The Esophagus is a hollow muscular tube that connects the mouth to the stomach. Each time you swallow food or liquid, the esophagus transports it to the digestive system. Get rid of Esophagus Cancer by one of Esophagus Cancer Specialist in South Delhi. 

What is Esophageal Cancer?

Esophageal cancer can develop when cells in the soft tissues lining this tube begin to grow and divide abnormally, forming a tumor. Tumors typically start in the innermost layer of the esophagus and then spread outward. The spread of cancer from the esophagus to the lymph nodes and other organs is called metastasis.

What are the types of Esophageal Cancer?

Most esophageal tumors can be classified as one of two types — adenocarcinoma or squamous cell carcinoma.


Adenocarcinoma is the most common form of esophageal cancer in the United States, accounting for more than 50 percent of all new cases. It starts out in glandular cells, which are not normally present in the lining of the esophagus. These cells can grow there due to a condition called Barrett’s esophagus, which increases a person’s chance of developing esophageal cancer. Adenocarcinoma occurs mainly at the lower end of the esophagus and the upper part of the stomach, known as the gastroesophageal junction or the GE junction.
Adenocarcinoma of the esophagus occurs most often in middle-aged white men. Since the 1970s, the disease has become more common more rapidly than any other cancer in the United States. Doctors say the rise may be due to an increase in the number of people who develop gastroesophageal reflux disease (GERD), a condition in which contents from the stomach, such as acid, move up into the esophagus repeatedly, causing chronic inflammation.

Squamous Cell Carcinoma

The second most common form of esophageal cancer is squamous cell carcinoma. This type of cancer begins when squamous cells, thin flat cells that line the inside of the esophagus, mutate and begin to grow uncontrollably. Squamous cell carcinoma of the esophagus is strongly linked with smoking and the consumption of excessive amounts of alcohol.

Gastroesophageal Reflux Disease and Esophageal Cancer

Normally, a sphincter muscle at the end of the esophagus opens to allow food to enter the stomach and closes to prevent harmful digestive acids from bubbling back up into the esophagus. When this sphincter muscle does not function normally, however, it can lead to a condition known as GERD. Studies have shown that having severe GERD over the course of many years increases the chance of developing gastroesophageal adenocarcinoma.

What are the Symptoms of Esophageal Cancer?

In many cases, esophageal cancer is diagnosed after a person begins to experience symptoms.

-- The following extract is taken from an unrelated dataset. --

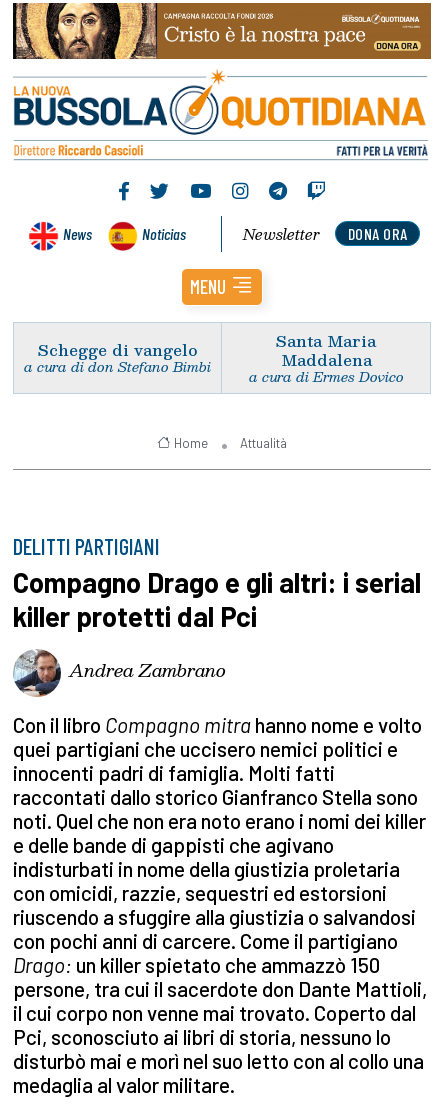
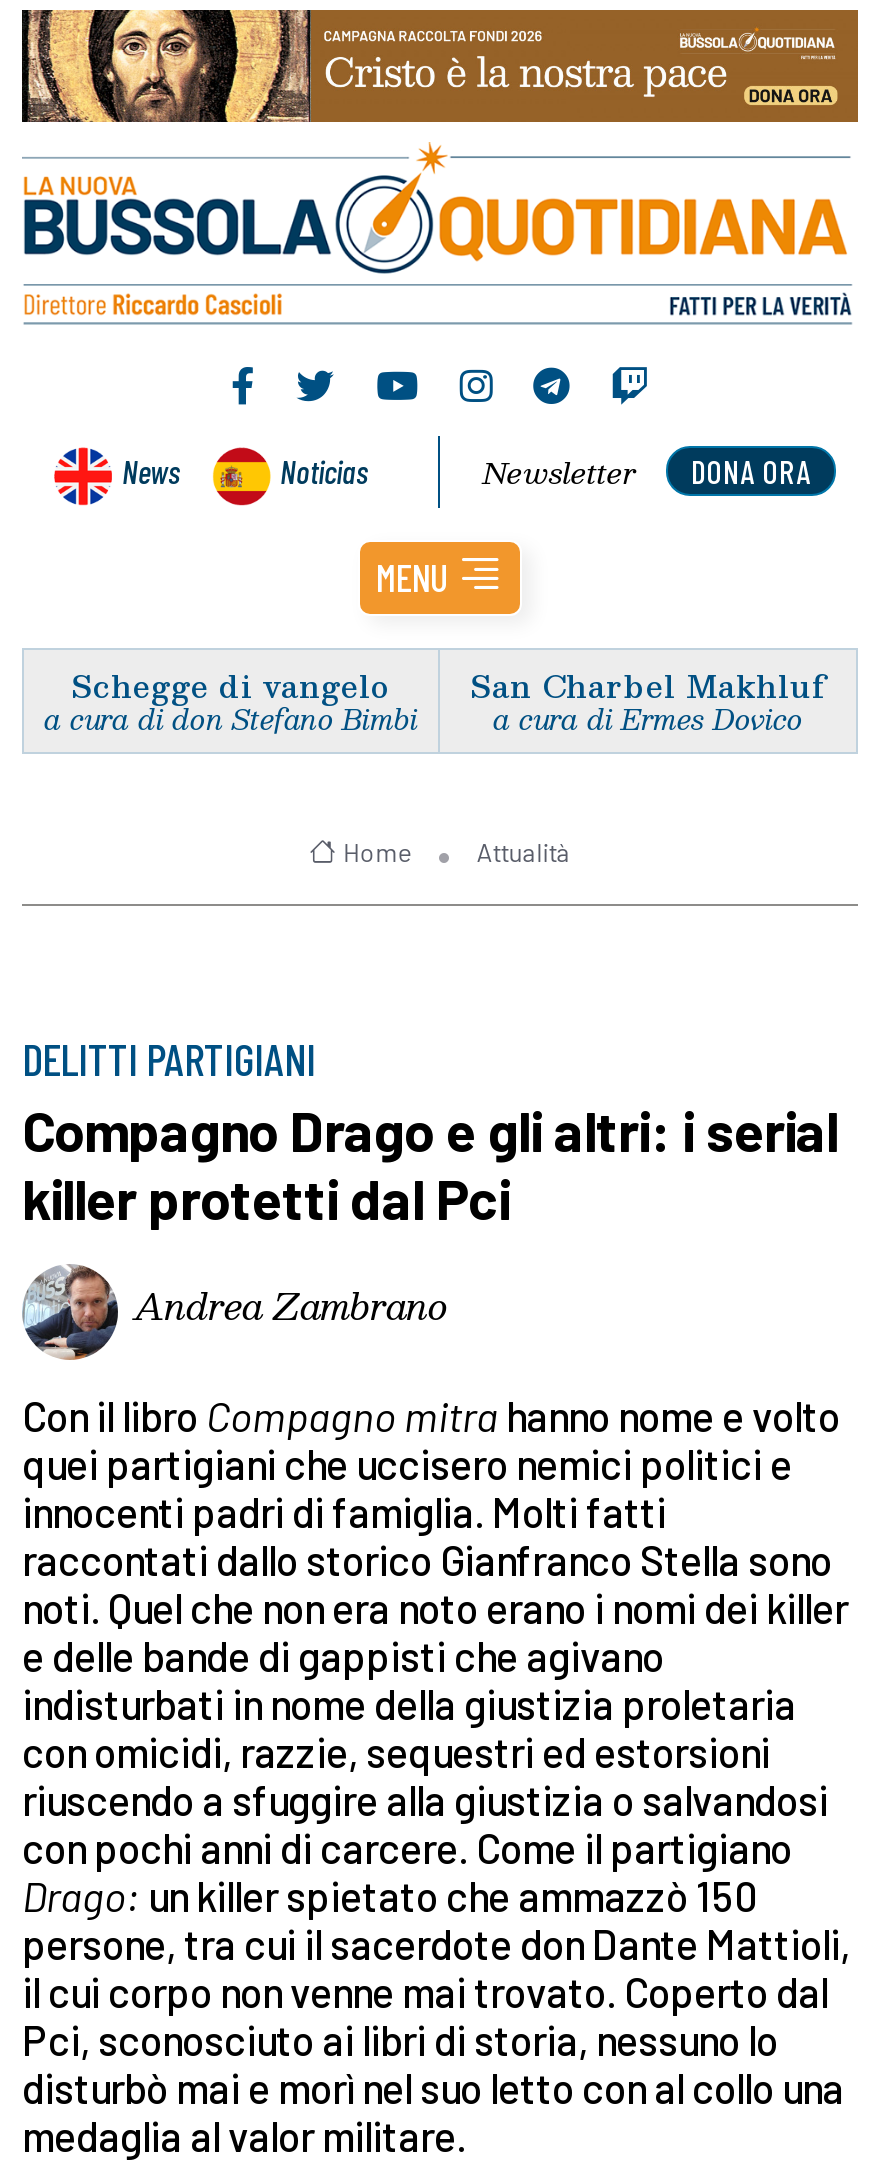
[276,328,376,372] Santa Maria | Maddalena -> [470,659,826,709] San Charbel Makhluf

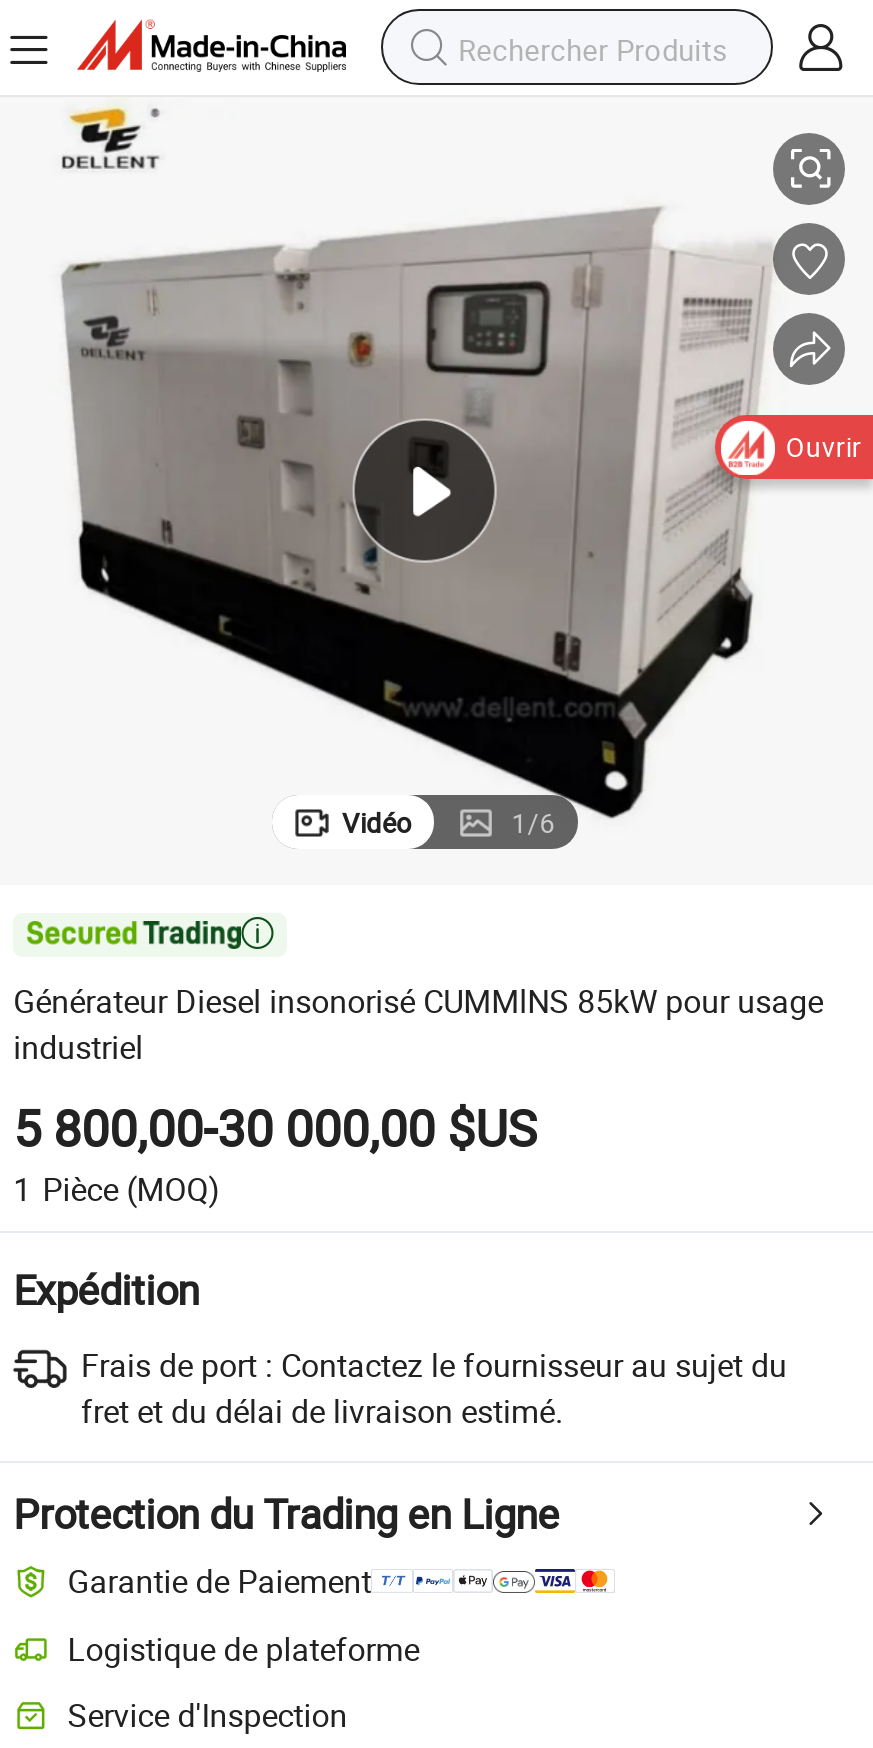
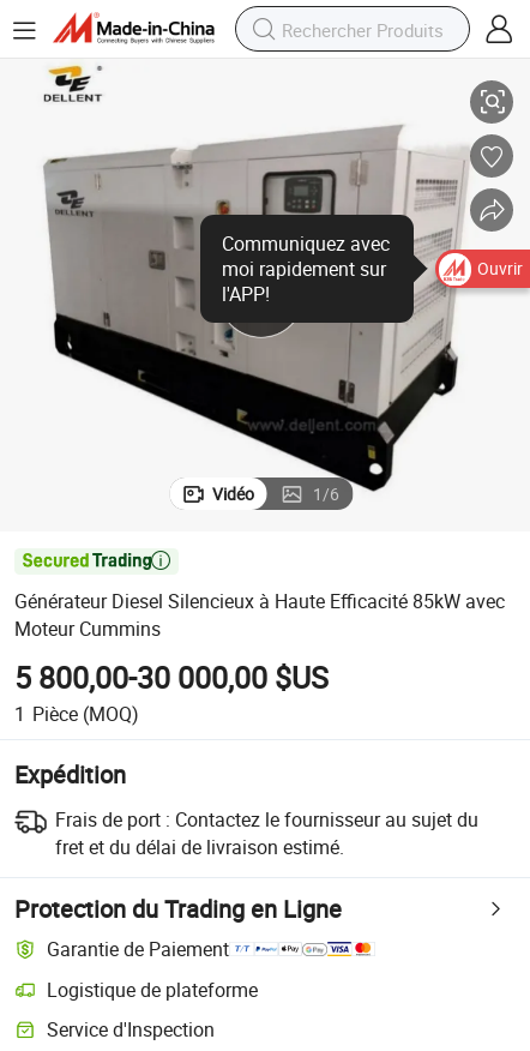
[323,355,699,537] [image] -> [199,214,428,324] [image]
[13,980,823,1070] Générateur Diesel insonorisé CUMMlNS 85kW pour usage | industriel -> [15,588,505,642] Générateur Diesel Silencieux à Haute Efficacité 85kW avec | Moteur Cummins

Some of the most common symptoms of esophageal cancer include:

  • Difficulty swallowing: As the tumor grows, it can narrow the tube through which food and liquids move to the stomach.
  • Pain or discomfort in the chest: Some people with esophageal cancer feel pressure or a burning sensation.
  • Weight loss and lack of appetite: As swallowing becomes more difficult, many people begin to eat less, leading to involuntary weight loss.
  • Other symptoms: Some patients with esophageal cancer experience other symptoms such as hoarseness, a persistent cough, hiccups, pneumonia, bone pain, and bleeding in the esophagus.

Because many of these symptoms are also associated with other medical conditions, having any of them does not necessarily mean that you have esophageal cancer. If you experience any of these symptoms, speak with your doctor. The earlier you are evaluated, the better the chance of detecting esophageal cancer at an earlier stage, when treatment can be more effective.

Risk Factors

The following are the most common risk factors for esophageal cancer.

  1. Age:  Esophageal cancer is most often diagnosed in people over age 50.
  2. Tobacco and Use of Alcohol: Use of tobacco in any form can increase your risk of developing esophageal cancer — particularly squamous cell carcinoma. The more you smoke and the longer you smoke, the greater your risk of esophageal cancer.
  3. Barrett’s Esophagus: Caused by long-term reflux of acid from the stomach into the esophagus, Barrett’s esophagus increases the risk of esophageal adenocarcinoma.
  4. Race: Squamous cell cancer of the esophagus is more common among blacks than whites. Adenocarcinoma is more common in white men than men of other race
  5. Obesity: Being overweight is a risk factor for esophageal adenocarcinoma.
  6. Vitamin Deficiencies: Some studies have linked esophageal cancer with deficiencies in beta carotene, vitamin E, selenium, or iron.
  7. Gender: Esophageal cancer is more common in men than in women, but the gender gap is narrowing.


Screening refers to any test that is given to detect disease before it begins to cause symptoms. Screening for esophageal cancer is not recommended for most people. However, your doctor may recommend regular endoscopic screening for adenocarcinoma if you have been diagnosed with Barrett’s esophagus or are at high risk of esophageal cancer for other reasons.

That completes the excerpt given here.